ITRC has developed a series of fact sheets that summarizes the latest science, engineering, and technologies regarding environmental data management (EDM) best practices. This fact sheet describes:
- best practices for developing valid values to maintain consistency and reduce conflict or data loss when exchanging data with external systems
- best practices and considerations when changes to valid values are needed
- considerations for communication of valid values
- examples of the types of data fields that may require valid values
Additional information related to data exchange is provided in the fact sheet on Electronic Data Deliverables and Data Exchange, USGS Challenges with Secondary Use of Multisource Water Quality Monitoring Data Case Study, and Historical Data Migration Case Study: Filling Minnesota’s Superfund Groundwater Data Accessibility Gap.
1 INTRODUCTION
In environmental data management (EDM), certain data fields have a limited number of acceptable values. Examples include whether a well is dry, which analytical method was used, what is the measurement unit of a value, or which projection or datum is used for a spatial coordinate.

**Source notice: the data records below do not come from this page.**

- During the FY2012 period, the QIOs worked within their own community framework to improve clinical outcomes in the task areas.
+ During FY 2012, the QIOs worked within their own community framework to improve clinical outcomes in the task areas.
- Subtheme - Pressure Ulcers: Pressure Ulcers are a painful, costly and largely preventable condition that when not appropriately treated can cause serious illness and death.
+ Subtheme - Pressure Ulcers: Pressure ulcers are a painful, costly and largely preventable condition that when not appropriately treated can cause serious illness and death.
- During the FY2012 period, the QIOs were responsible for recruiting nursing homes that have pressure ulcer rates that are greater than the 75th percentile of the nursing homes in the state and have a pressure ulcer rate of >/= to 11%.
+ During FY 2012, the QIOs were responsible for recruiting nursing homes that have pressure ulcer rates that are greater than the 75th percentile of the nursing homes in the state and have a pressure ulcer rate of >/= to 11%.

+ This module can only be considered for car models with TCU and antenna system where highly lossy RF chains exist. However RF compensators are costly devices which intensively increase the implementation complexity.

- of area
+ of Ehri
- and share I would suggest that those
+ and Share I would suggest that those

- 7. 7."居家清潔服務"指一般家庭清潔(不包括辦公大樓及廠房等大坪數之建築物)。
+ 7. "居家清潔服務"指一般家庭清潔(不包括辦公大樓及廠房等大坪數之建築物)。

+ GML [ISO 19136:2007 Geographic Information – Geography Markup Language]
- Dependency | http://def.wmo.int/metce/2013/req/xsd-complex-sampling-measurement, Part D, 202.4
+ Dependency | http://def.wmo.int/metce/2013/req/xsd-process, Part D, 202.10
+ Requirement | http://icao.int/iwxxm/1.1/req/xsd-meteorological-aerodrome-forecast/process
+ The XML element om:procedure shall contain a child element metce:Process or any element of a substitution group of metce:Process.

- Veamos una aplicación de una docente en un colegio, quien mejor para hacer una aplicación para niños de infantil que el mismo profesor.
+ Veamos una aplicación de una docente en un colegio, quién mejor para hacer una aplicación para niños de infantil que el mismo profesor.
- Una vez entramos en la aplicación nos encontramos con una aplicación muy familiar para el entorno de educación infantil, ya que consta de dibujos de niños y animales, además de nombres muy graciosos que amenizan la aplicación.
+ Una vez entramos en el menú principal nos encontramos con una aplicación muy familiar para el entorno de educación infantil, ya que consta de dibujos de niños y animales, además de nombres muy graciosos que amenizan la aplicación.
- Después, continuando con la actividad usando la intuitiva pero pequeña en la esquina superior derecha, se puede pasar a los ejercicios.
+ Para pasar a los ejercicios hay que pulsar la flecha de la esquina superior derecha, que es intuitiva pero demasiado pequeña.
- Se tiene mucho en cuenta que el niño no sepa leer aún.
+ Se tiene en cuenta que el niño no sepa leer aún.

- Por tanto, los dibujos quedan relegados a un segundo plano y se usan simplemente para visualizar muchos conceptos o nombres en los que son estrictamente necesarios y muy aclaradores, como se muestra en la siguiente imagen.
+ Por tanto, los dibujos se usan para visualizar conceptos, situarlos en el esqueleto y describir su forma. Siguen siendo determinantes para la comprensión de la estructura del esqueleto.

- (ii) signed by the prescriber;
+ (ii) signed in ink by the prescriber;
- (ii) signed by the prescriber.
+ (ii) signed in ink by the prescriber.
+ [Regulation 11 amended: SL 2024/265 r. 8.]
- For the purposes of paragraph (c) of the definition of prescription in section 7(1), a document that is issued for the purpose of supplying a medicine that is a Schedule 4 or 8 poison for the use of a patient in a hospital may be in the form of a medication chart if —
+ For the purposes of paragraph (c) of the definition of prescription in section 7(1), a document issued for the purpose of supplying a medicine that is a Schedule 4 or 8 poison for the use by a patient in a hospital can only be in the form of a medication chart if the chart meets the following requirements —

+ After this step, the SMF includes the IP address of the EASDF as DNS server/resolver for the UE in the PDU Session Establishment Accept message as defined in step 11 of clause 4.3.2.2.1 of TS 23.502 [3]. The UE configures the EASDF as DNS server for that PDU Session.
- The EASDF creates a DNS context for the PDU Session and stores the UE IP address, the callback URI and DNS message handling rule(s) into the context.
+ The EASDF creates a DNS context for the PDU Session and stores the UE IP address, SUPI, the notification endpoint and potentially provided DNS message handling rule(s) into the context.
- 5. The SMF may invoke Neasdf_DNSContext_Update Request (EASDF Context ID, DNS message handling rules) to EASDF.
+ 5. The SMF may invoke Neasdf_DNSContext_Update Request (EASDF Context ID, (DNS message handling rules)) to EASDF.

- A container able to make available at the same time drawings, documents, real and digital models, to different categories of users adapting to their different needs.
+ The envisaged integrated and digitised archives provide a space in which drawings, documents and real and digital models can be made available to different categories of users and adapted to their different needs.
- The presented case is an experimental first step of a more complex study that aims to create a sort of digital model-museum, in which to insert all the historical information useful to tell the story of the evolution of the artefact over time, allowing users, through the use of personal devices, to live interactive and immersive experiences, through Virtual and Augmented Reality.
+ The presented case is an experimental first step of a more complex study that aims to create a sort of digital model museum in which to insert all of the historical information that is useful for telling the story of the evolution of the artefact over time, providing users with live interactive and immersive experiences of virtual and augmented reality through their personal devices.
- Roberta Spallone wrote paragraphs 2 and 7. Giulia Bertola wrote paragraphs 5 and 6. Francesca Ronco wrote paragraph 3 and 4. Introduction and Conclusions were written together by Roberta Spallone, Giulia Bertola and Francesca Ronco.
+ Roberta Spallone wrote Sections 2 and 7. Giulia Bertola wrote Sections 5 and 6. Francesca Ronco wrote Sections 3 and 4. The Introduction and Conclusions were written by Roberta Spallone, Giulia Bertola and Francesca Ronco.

Example of Redundant Versions Without Control of Value
- monitoring well
- well-monitorign (Note: misspelling)
- well-monitoring
- observation well
- wells-monitoring
Environmental data management systems (EDMSs) should have controls in place to ensure that values entered in restricted data fields are acceptable. The most common way to enforce controls is by developing and maintaining lists of accepted values, called valid values, allowable values, domain values, or reference values. Valid value lists are stored in reference tables, also known as lookup tables.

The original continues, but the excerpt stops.